In a new report by the analytics consultancy, Numeritics, the population loss of African Americans in East Liberty between 2007 and 2015 is examined. The report found that the population loss occurred in two waves:

“Our analysis reveals that the loss happened mainly in two waves. The first wave occurred before the neighborhood was revitalized, and was related primarily to foreclosure and abandonment that accelerated around 2007. The second wave began as the neighborhood transitioned; the result of increased market forces and the conversion of multiple (typically three) apartment structures back to single family properties.”

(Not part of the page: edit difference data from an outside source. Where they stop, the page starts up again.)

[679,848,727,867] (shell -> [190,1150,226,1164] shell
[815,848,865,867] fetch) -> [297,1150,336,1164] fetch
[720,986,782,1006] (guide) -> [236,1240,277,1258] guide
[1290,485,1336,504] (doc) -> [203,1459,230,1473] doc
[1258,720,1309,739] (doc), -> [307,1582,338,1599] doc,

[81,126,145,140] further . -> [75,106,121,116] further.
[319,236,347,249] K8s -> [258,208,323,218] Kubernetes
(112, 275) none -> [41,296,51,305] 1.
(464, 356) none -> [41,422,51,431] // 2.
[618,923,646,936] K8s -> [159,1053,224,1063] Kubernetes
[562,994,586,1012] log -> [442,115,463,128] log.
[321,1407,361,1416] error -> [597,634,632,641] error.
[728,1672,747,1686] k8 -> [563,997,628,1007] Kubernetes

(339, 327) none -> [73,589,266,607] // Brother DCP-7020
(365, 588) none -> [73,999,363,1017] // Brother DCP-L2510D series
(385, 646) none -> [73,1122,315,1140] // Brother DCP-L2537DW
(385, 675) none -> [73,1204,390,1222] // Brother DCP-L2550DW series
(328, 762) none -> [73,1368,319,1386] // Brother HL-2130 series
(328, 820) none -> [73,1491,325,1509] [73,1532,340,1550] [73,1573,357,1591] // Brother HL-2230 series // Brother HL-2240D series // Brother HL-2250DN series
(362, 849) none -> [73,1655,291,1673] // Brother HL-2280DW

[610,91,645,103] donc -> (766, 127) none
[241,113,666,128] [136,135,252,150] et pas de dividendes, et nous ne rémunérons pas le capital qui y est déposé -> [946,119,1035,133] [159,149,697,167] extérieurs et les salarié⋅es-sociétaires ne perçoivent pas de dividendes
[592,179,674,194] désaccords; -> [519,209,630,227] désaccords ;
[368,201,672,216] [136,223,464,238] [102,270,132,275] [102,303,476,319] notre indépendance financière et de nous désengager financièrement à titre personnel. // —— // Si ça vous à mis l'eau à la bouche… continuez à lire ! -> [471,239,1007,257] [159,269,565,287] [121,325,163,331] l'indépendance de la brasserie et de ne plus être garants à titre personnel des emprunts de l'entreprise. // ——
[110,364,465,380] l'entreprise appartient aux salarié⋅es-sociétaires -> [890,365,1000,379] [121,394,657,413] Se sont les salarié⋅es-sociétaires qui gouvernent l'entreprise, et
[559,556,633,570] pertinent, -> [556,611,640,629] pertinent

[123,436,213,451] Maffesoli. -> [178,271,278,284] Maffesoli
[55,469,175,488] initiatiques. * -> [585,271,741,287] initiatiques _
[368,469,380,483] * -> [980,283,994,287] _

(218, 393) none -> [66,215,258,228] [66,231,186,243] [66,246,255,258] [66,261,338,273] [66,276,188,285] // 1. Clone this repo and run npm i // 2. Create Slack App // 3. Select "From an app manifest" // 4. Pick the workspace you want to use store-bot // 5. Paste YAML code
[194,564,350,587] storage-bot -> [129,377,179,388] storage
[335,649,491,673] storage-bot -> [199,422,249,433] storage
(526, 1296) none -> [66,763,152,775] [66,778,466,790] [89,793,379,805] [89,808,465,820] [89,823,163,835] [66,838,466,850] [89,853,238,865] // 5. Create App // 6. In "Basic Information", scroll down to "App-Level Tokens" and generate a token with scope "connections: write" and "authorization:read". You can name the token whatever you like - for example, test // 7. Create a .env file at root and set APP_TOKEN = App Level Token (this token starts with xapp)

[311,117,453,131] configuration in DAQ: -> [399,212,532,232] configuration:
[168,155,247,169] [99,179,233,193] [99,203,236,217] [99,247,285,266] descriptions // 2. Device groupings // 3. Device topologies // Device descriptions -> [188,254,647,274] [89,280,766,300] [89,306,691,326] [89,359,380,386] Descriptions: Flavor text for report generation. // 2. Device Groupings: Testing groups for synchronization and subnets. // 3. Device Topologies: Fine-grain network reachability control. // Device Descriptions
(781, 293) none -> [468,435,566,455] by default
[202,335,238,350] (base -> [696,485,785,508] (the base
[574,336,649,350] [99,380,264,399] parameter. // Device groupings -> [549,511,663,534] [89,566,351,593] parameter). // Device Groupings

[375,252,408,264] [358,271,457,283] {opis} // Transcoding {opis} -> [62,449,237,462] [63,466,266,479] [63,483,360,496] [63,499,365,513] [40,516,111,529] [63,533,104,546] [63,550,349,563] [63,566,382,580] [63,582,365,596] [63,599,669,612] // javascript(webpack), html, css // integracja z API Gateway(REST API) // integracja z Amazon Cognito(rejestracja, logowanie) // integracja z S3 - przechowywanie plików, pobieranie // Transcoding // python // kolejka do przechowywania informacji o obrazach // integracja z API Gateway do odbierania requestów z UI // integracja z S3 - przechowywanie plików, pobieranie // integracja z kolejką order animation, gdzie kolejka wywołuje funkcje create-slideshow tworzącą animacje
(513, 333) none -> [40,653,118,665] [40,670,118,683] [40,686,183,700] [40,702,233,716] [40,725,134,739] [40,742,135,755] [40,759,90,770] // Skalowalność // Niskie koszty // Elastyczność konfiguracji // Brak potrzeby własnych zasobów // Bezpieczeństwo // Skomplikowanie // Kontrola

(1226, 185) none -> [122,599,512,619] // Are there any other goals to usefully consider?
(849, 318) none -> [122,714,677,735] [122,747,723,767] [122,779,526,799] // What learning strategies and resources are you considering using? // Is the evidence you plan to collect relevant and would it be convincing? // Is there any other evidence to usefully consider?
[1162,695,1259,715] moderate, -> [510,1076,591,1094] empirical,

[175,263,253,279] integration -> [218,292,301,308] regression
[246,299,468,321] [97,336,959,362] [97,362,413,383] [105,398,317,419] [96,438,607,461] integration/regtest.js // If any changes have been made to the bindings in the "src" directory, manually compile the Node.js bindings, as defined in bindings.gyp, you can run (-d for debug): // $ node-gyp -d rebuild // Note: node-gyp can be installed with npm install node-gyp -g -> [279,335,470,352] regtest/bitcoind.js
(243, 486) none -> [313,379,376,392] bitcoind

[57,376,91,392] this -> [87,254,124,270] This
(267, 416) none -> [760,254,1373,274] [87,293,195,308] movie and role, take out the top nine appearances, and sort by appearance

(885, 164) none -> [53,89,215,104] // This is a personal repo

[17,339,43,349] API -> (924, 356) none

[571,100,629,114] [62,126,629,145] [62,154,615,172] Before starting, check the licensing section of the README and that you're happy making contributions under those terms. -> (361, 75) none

The forces that wrought these changes are then dissected using census data and other local housing data (detailed in the report):

“This disinvestment and resultant blight over time explains East Liberty’s housing stock and population dynamics at the turn of the present century. Our analysis reveals that approximately 70% of the African American population loss can be accounted for due to housing units simply being abandoned and/or becoming uninhabitable in the timeframe 2005-2011. Within this time window we find that an estimated 550 bedrooms which were available prior to 2012 to renters who were paying low market rates or subsidized rates, were no longer available at those rates by 2012. Of this figure, nearly 90% were due to properties that were either foreclosed upon, abandoned, became uninhabitable and/or lost structural integrity.”

The report goes on to comment on the relevance of what happened in East Liberty for other neighborhoods in Pittsburgh and beyond, examining ELDI’s role in preserving affordability as well as security in the neighborhood in the process.

“ELDI saw the need to proactively manage foreclosed, vacant and/or abandoned properties and a concerted attempt was made to keep vulnerable properties out of the hands of slumlords. In addition to ensuring that properties do not fall into the hands of slumlords, ELDI used LIHTCs (Low Income Housing Tax Credits) and a host of soft monies to renovate and maintain affordability for a significant number of properties. However, given that these resources are limited, the CDO recognized that a sustainable change necessitates that market forces, a requirement for attracting private sector investments to the neighborhood, have to be embraced but that must be done in such a way that establishes a safety net for lower income families.”